Southwest General Reduces Documentation Time with Oracle Speech Tech
Southwest General, a hospital system in Middleburg Heights, Ohio, is using Oracle Health Clinical AI Agent Clinical Note, an artificial intelligence-powered, voice-enabled solution integrated with Oracle Health Foundation EHR, to help alleviate the burden of clinical documentation. Southwest General deployed the solution across 18 ambulatory specialties.
Southwest General is leveraging Oracle Health Clinical AI Agent, which significantly reduces manual documentation time by automatically creating structured draft notes based on patient-clinician conversations. The highly accurate note is available seconds after the appointment, so clinicians can quickly review, approve, and see their next patient.

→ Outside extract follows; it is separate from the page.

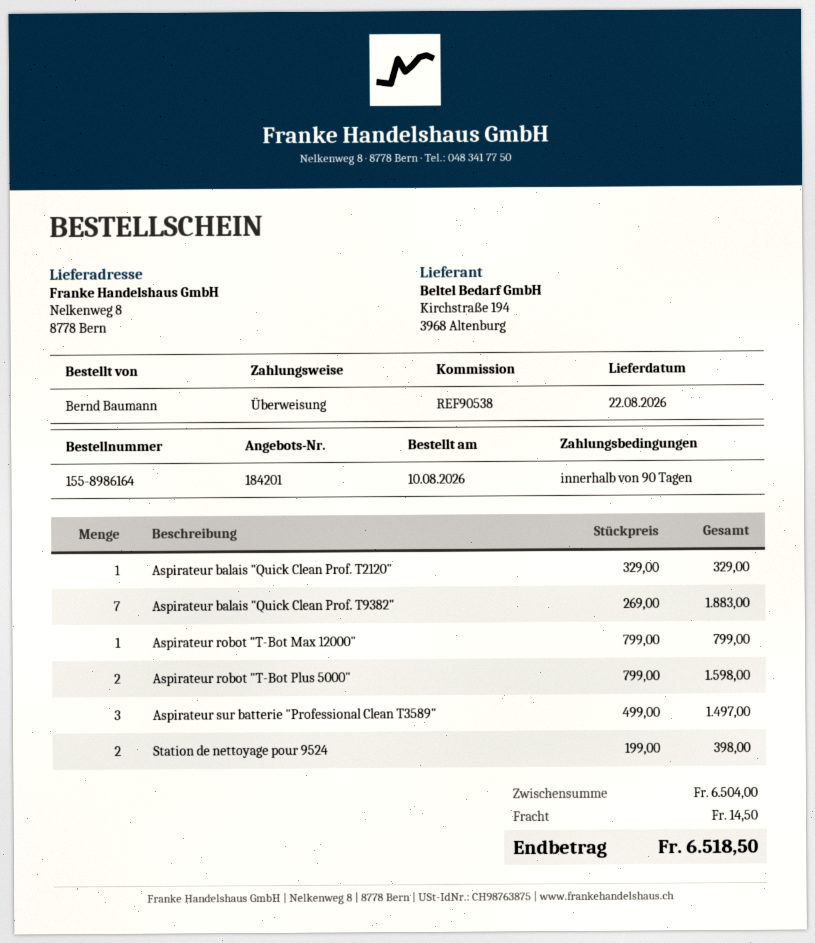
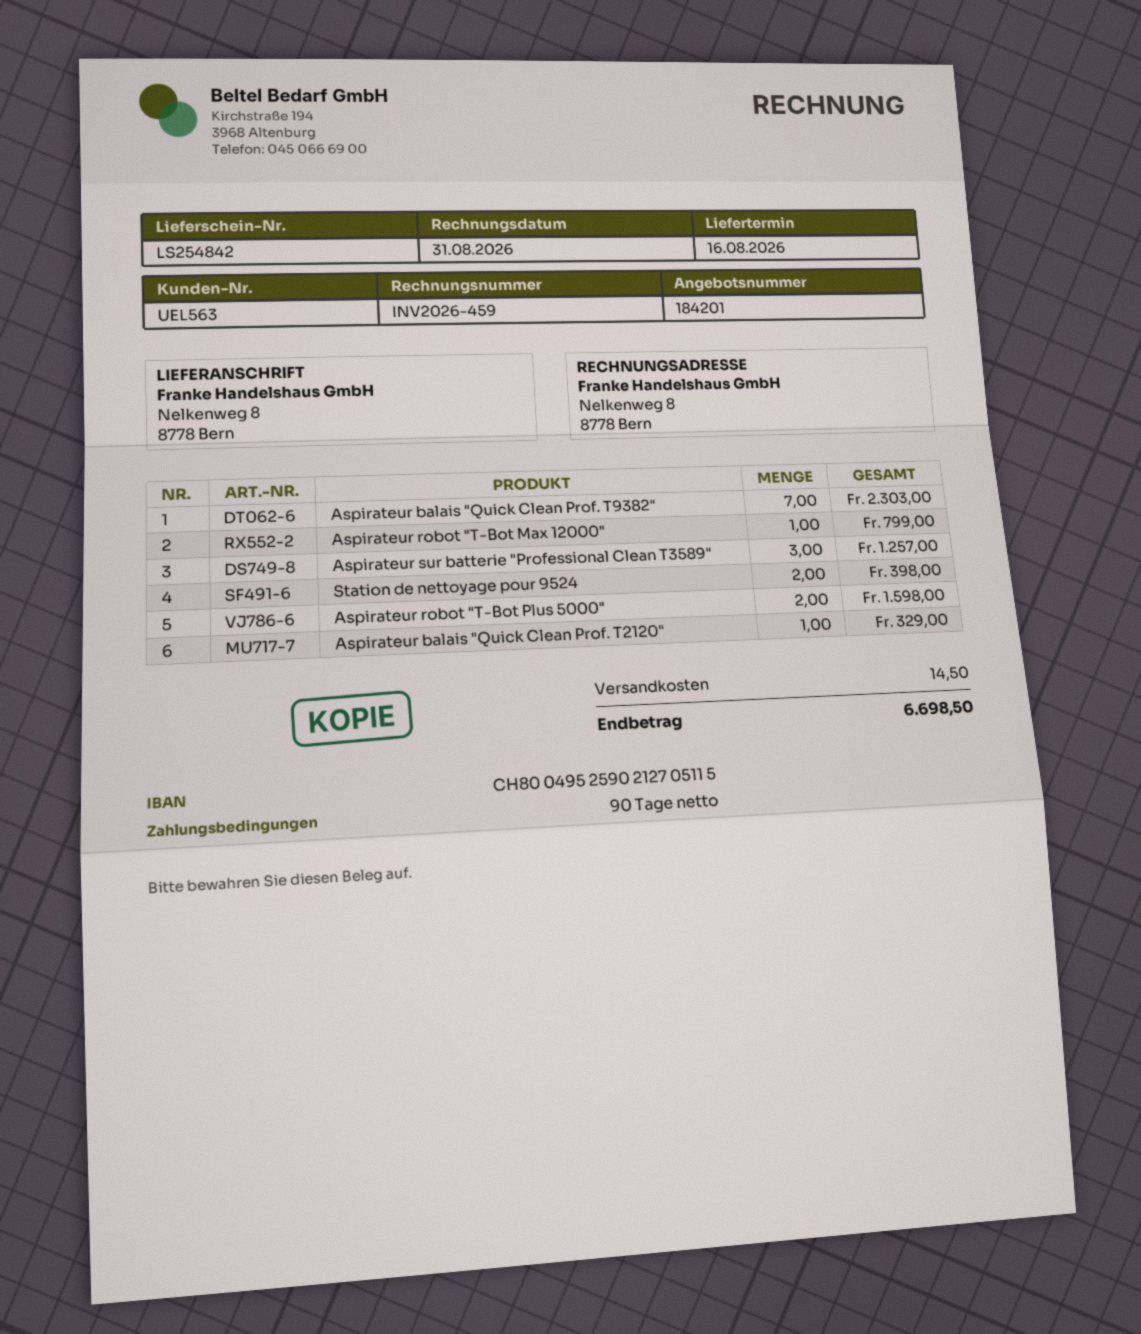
delivery date: 2026-08-22 -> 2026-08-16
Aspirateur balais "Quick Clean Prof. T9382": 7 for 1883.00 -> 7 for 2303.00
Aspirateur sur batterie "Professional Clean T3589": 3 for 1497.00 -> 3 for 1257.00
total: 6518.50 -> 6698.50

"Southwest General is building a digitally enabled health system focused on delivering personalized care to our community by leveraging technologies that reduce administrative burden and allow our clinicians to focus on what matters most," said Jae Zayed, vice president and chief information officer of Southwest General, in a statement. "With Oracle Health's AI capabilities embedded directly within our EHR, we're already seeing measurable improvements in provider satisfaction and a more seamless, connected patient experience."
In the year since its initial implementation of Oracle Health Clinical AI Agent Clinical Note, Southwest General clinicians generated approximately 81,800 notes and reduced average time in the EHR per patient by 18.6 percent and after-hours work by 14.15 percent. Southwest General plans to embed additional AI capabilities into workflows such as chart search capabilities, automated order creation, AI physician dictation, and nursing documentation as they become available.
"No one becomes a doctor to click boxes on a drop-down menu. Doctors practice medicine because they want to care for people, and Oracle Health Clinical AI Agent is giving them more time to do so," said Seema Verma, executive vice president and general manager of Oracle Health and Life Sciences, in a statement. "By bringing AI-powered documentation directly into the EHR, we're turning conversations into structured notes, alleviating after-hours charting, and helping clinicians focus on patient care. Southwest General's significant efficiency gains show what's possible when AI is built for real clinical workflows."
Built on Oracle Cloud Infrastructure, Oracle's Clinical AI agents don't just interpret text; they use semantic reasoning to understand clinical meaning, helping ensure insights and content are contextually relevant. The agents work together as a system, sharing context and collaborating in near-real time.